BEGIN
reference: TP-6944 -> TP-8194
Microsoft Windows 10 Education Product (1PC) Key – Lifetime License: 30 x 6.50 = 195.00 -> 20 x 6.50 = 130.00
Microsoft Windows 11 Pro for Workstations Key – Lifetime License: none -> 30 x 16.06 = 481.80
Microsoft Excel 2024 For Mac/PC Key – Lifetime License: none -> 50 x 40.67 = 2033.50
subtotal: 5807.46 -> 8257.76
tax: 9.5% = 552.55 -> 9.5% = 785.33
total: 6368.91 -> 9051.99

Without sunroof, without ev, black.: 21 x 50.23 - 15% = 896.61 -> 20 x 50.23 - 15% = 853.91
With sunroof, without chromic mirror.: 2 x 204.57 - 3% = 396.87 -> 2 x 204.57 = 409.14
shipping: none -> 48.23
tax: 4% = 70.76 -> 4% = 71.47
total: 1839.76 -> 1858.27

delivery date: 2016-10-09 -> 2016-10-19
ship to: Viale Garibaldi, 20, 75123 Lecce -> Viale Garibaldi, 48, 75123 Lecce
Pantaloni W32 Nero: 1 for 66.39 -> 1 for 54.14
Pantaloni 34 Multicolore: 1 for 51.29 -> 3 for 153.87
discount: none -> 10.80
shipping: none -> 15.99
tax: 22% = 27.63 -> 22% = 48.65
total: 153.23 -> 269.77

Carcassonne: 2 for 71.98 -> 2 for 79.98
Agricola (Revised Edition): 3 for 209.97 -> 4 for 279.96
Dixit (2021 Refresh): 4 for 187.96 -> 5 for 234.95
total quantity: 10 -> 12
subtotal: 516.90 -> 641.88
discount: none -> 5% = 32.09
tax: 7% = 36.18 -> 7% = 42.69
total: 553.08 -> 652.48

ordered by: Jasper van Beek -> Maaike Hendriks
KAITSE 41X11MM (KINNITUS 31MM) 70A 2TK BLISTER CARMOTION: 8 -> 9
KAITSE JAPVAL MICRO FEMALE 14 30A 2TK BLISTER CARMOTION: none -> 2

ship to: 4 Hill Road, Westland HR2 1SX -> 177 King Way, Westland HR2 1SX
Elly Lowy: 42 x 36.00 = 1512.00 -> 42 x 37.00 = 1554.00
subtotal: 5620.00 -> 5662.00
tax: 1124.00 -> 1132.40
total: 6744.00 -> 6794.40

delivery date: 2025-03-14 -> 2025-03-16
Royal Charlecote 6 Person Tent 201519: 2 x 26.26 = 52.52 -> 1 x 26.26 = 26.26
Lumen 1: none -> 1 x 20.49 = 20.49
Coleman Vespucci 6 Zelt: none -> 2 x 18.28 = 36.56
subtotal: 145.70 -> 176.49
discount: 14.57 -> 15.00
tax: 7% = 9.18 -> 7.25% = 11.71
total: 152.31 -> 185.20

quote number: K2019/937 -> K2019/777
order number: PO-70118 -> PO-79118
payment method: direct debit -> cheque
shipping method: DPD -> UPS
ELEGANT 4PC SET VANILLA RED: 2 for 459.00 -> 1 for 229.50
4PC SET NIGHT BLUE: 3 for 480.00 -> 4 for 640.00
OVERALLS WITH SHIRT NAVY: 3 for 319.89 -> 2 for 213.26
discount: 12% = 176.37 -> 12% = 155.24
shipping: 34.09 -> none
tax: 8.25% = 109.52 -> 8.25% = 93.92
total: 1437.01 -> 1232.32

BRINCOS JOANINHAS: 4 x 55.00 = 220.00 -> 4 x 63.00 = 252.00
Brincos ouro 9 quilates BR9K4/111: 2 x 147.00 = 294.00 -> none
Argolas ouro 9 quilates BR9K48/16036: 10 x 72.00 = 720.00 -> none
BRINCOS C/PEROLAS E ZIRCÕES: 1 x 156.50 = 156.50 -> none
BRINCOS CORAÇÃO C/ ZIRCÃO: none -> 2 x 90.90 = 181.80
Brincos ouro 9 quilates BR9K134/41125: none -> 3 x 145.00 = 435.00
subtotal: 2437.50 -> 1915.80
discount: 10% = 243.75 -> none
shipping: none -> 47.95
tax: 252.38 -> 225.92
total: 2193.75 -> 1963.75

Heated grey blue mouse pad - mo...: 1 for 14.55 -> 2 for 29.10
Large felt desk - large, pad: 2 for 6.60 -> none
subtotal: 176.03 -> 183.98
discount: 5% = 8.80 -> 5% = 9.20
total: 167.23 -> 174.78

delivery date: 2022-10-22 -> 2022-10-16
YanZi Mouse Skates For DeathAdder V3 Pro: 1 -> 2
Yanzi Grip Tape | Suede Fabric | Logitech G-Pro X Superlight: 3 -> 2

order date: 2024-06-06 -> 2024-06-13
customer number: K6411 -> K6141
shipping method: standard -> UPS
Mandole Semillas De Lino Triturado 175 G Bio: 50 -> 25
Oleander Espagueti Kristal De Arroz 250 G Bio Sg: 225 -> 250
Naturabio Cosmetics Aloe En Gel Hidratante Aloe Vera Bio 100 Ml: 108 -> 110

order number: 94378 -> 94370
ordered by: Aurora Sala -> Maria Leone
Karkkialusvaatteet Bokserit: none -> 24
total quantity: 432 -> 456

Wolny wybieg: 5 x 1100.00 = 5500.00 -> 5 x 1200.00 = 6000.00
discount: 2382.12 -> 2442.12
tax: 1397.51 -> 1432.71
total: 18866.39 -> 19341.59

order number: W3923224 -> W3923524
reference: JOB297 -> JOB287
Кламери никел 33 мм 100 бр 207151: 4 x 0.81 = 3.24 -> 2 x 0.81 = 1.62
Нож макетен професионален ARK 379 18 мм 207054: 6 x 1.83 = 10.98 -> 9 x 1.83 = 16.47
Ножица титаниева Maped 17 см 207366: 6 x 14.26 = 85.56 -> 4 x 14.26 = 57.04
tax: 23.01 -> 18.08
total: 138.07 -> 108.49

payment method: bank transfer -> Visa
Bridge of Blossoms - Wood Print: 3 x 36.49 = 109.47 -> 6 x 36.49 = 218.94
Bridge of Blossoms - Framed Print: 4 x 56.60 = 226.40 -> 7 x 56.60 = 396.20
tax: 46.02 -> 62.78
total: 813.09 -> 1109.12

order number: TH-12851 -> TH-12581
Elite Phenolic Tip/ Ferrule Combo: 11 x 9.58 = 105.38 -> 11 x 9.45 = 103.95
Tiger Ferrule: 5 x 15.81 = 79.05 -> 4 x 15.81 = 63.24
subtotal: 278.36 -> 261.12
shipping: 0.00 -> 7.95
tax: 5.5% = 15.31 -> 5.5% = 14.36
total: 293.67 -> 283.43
END
### WORK REQUIRED
Lines of the material that contain the word "Pantaloni" are to be gathered.

### OUTPUT FOR THIS EXERCISE
Pantaloni W32 Nero: 1 for 66.39 -> 1 for 54.14
Pantaloni 34 Multicolore: 1 for 51.29 -> 3 for 153.87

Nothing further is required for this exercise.